1. Challenge to capture data from devices. In your case it's initially only 10K devices but I am assuming over time this will grow.

2. Challenge for bidirectional data transfer. While majority of the time data will be ingested from the devices, is it possible that you might have to send message back to the device? An alert, update or anything else?

3. If devices are spread over the country, then how do you move data back to your data center. Assume that you have devices in West, Central and East region. Then may be you'll have a cloud environment in West to capture data in west, cloud environment in east to capture data in east region and then may be your data center in central region is where you have Hadoop cluster where you finally persist data.

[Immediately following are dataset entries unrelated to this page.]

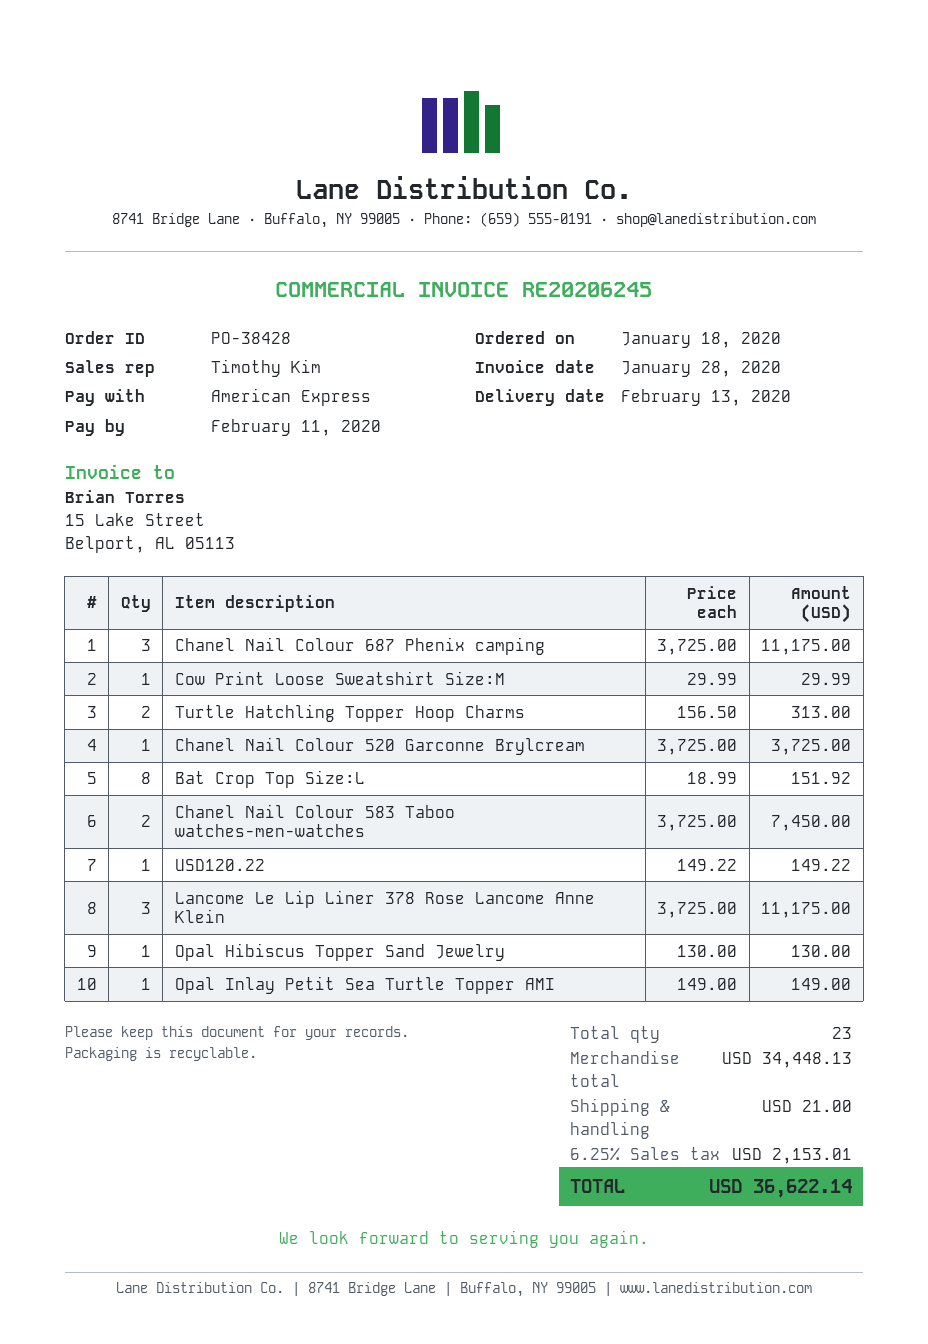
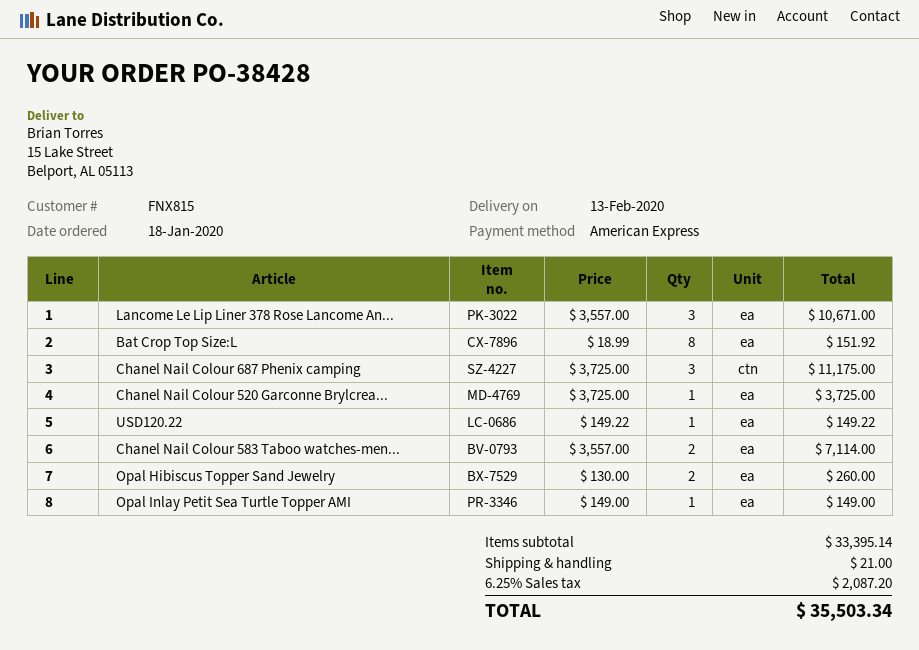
Cow Print Loose Sweatshirt Size:M: 1 x 29.99 = 29.99 -> none
Turtle Hatchling Topper Hoop Charms: 2 x 156.50 = 313.00 -> none
Chanel Nail Colour 583 Taboo watches-men-watches: 2 x 3725.00 = 7450.00 -> 2 x 3557.00 = 7114.00
Lancome Le Lip Liner 378 Rose Lancome Anne Klein: 3 x 3725.00 = 11175.00 -> 3 x 3557.00 = 10671.00
Opal Hibiscus Topper Sand Jewelry: 1 x 130.00 = 130.00 -> 2 x 130.00 = 260.00
subtotal: 34448.13 -> 33395.14
tax: 6.25% = 2153.01 -> 6.25% = 2087.20
total: 36622.14 -> 35503.34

4. Like you mention, you might like to do some transformation and analytics as the data is flowing through. That is, doing analytics even before the data has been persisted.

5. Finally, is security important? how about lineage and information about where the data was originated and who touched it along the way?

This is precisely where Hortonworks Data Flow comes in. It packages Apache Nifi, to capture data from devices as well as enable bidirectional data transfer, perform analytics on streaming data by providing Apache Storm and providing Apache Kafka as its messaging system so you can move data to multiple locations. This means data cannot only be sent to Hadoop but also other systems/applications within the organization. This is very important distinction. Hortonworks data flow is totally independent of Hadoop (or HDP). Hadoop is just one of the many systems which might consume from HDF. All other applications and systems can connect to and get data through HDF (Kafka or Nifi or Storm - it's extremely flexible based on your use case).

All this is implemented in a secure fashion with full data lineage information available, ability to replay (very useful in debugging), back pressure and queuing capabilities.

Please feel free to ask if you have any followup questions.

New Contributor

@Kenny Ikeda

Try below combination:

Apache Flume + Kafka + Spark Streaming

methinks that it's worth a consideration but I am not sure about its compatibility with Hortonworks!!

As mqureshi listed down some of the main challenges which should be listed down by you before choosing any tool. I will say that if you are open to using any tool then you can try Apache flume with Kafka and spark streaming (Apache flume + Kafka + spark streaming). Even though flume can be used directly with spark streaming as source, but for the reliability purpose, Kafka can be used in between. You can also use flume as your sink too for returning the analytics result for storing in the DC via Kafka to flume. Or you can directly store the result by consuming data from Kafka broker!!

oh we test all this; Kafka + Spark streaming is a good combination. Flume works well for bridging the output of logging systems to Kafka; Kafka is now the defacto queue platform for Hadoop-based applications

The other thing to consider is using cloud infrastructure eventing as the protocol to forward data to a hadoop/spark/storm cluster running there. This is something you can with Microsoft Azure Event Hubs and HD/Insight; there's docs on the azure site on the topic. Advantage: someone else has the task of keeping the ingress service up. Disadvantage: you need to all dev/test in the cloud.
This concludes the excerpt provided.